Troops barricaded the building with Humvees. The crowd, some throwing rocks, finally left after clerics read out an appeal by Mr. Sadr to go home. Earlier, Mr. Sadr said in a statement that he wanted allied forces to leave Najaf. Shiite demonstrators also protested today outside an American base in Baghdad.

During his trip, Mr. Wolfowitz took copious notes, constantly throwing out questions. He said the barrage of information and impressions over the five days had felt like drinking out of "two or three fire hoses" at once, and many questions remain.

None, perhaps, is as pointed as the fate of Mr. Hussein himself. Military commanders say he is still alive and almost surely in Iraq, and Mr. Wolfowitz said he would eventually be captured or killed. He acknowledged this was crucial for ending the state of fear Mr. Hussein still engenders in many Iraqis.
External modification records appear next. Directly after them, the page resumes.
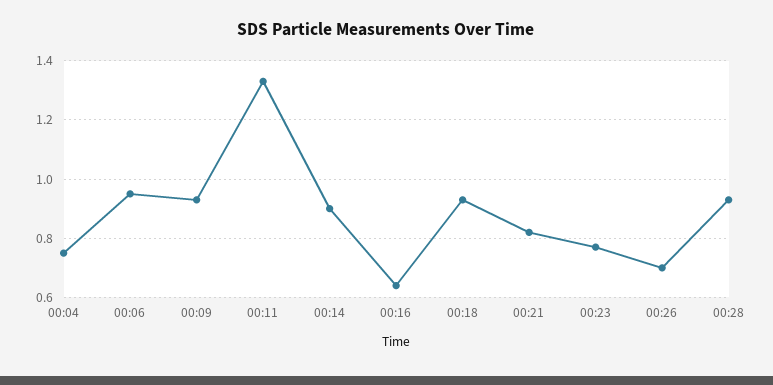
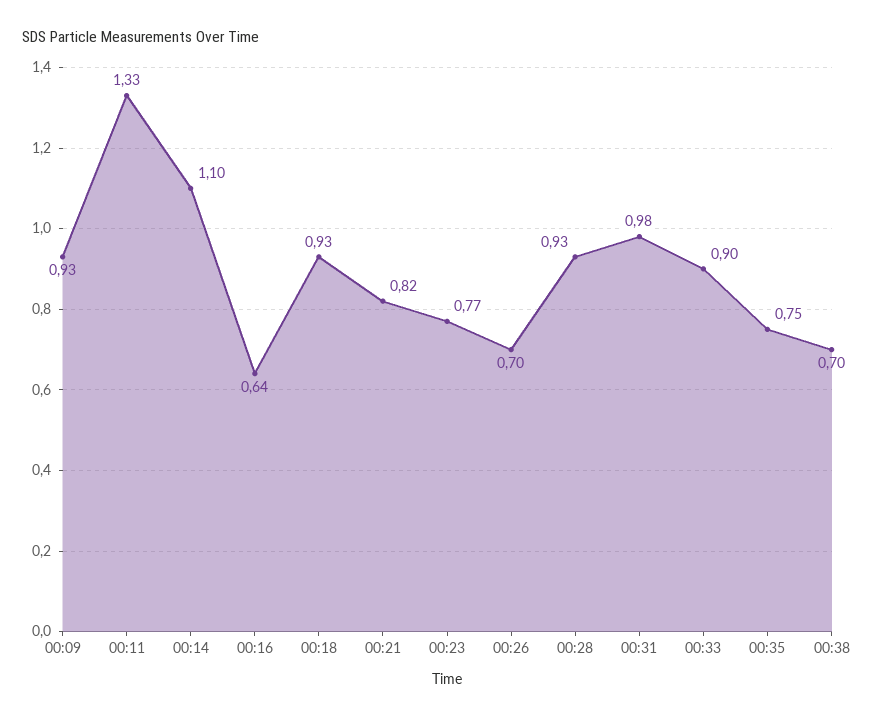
00:04: 0.75 -> none
00:06: 0.95 -> none
00:14: 0.9 -> 1.1
00:31: none -> 0.98
00:33: none -> 0.9
00:35: none -> 0.75
00:38: none -> 0.7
At a city council meeting in Najaf, one councilman even asked if the United States was secretly holding Mr. Hussein to ensure that Iraqis did what the occupation authority wanted. It set off a rare flash of anger, and strong language, from Mr. Wolfowitz. "We're not playing any games with Saddam Hussein," he said. "The sooner we can catch that bastard, excuse me, the better."

======================

**One can't help noting in the wake of Fleischer's obscene remark, that the war with Iraq might also have been prevented with a single bullet aimed at another head of state besides Saddam. ** This is where he's entirely mistaken -- even if he DID mean Wolfowitz instead of Bush -- the TRIBE would have ensured the "war with Iraq" came no matter WHO was left over to run the "american" government!!!


Zoroaster

2003-07-22 15:11 | User Profile

Great post, Avalanche,

It appears Wolfowitz is America's real ruler. There are more Jews in America than Israel; it's only a question of time before they bring the hammer down and turn us all into Palestinians.